_Exercise directions:_ When you reach the line that contains "QUANDO ME SINTO FELIZ" in the data below, copy it and every line after it exactly, adding nothing.

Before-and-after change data

- - - -

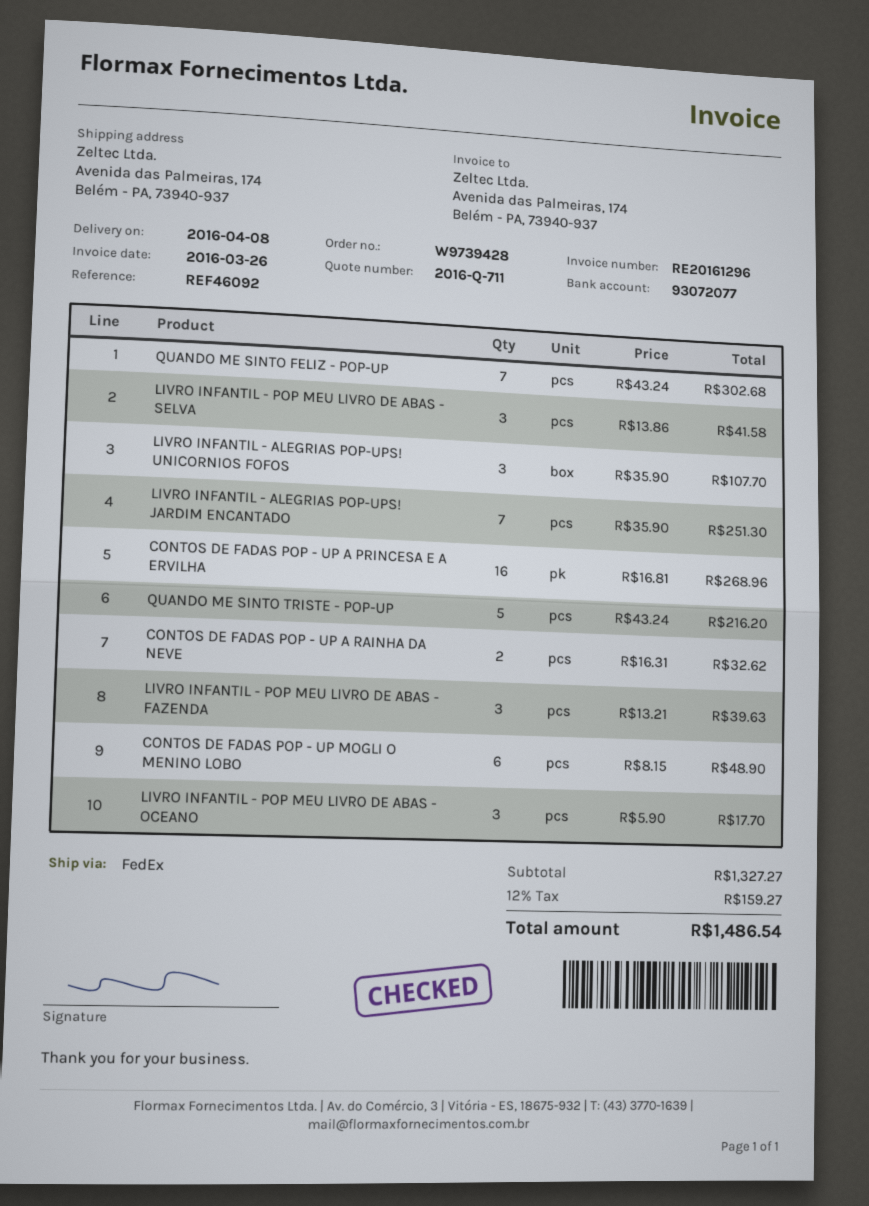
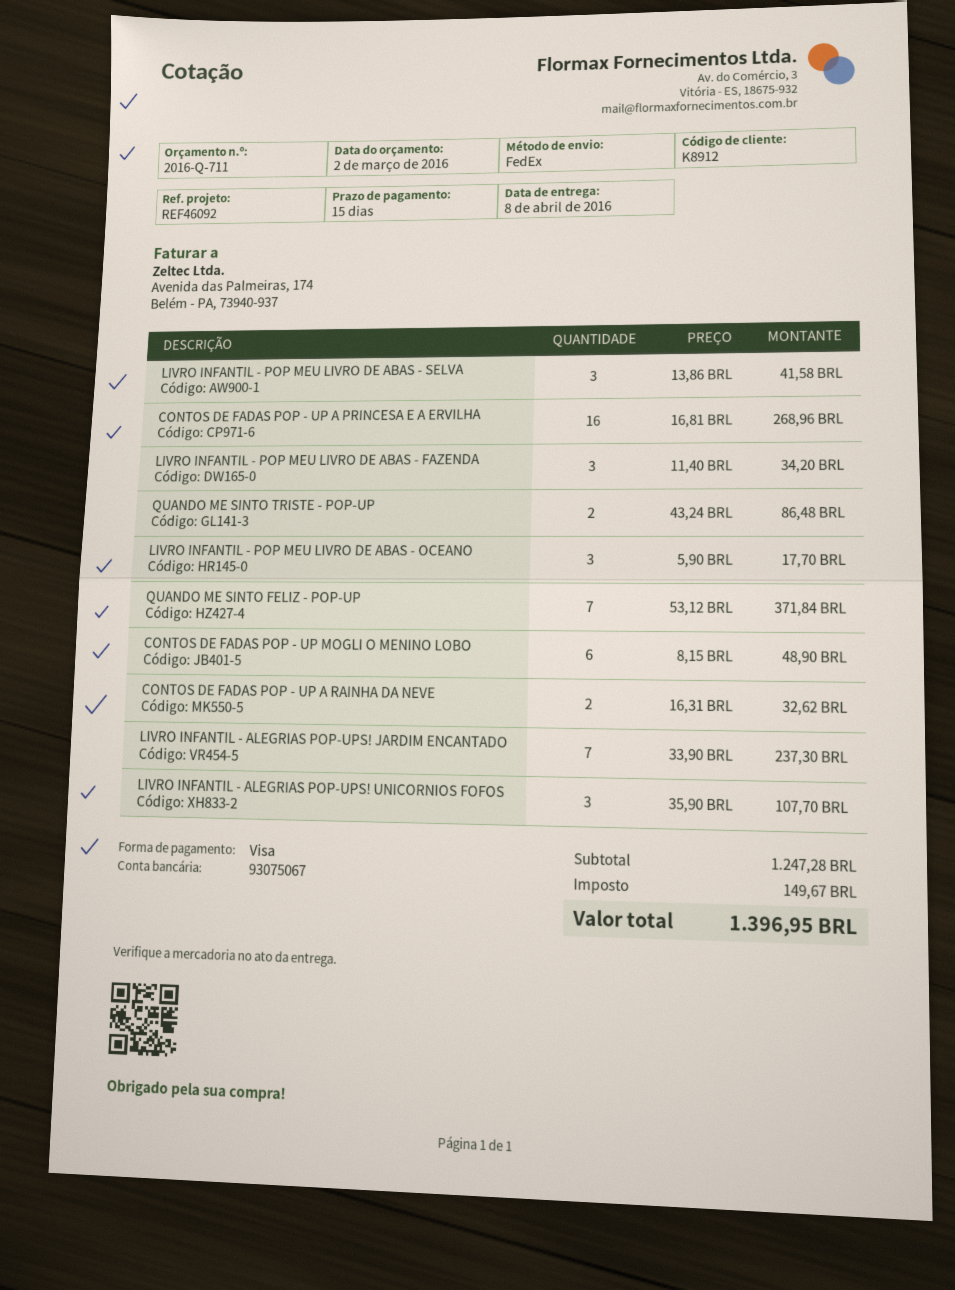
bank account: 93072077 -> 93075067
QUANDO ME SINTO FELIZ - POP-UP: 7 x 43.24 = 302.68 -> 7 x 53.12 = 371.84
LIVRO INFANTIL - ALEGRIAS POP-UPS! JARDIM ENCANTADO: 7 x 35.90 = 251.30 -> 7 x 33.90 = 237.30
QUANDO ME SINTO TRISTE - POP-UP: 5 x 43.24 = 216.20 -> 2 x 43.24 = 86.48
LIVRO INFANTIL - POP MEU LIVRO DE ABAS - FAZENDA: 3 x 13.21 = 39.63 -> 3 x 11.40 = 34.20
subtotal: 1327.27 -> 1247.28
tax: 159.27 -> 149.67
total: 1486.54 -> 1396.95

- - - -

_Reply:_
QUANDO ME SINTO FELIZ - POP-UP: 7 x 43.24 = 302.68 -> 7 x 53.12 = 371.84
LIVRO INFANTIL - ALEGRIAS POP-UPS! JARDIM ENCANTADO: 7 x 35.90 = 251.30 -> 7 x 33.90 = 237.30
QUANDO ME SINTO TRISTE - POP-UP: 5 x 43.24 = 216.20 -> 2 x 43.24 = 86.48
LIVRO INFANTIL - POP MEU LIVRO DE ABAS - FAZENDA: 3 x 13.21 = 39.63 -> 3 x 11.40 = 34.20
subtotal: 1327.27 -> 1247.28
tax: 159.27 -> 149.67
total: 1486.54 -> 1396.95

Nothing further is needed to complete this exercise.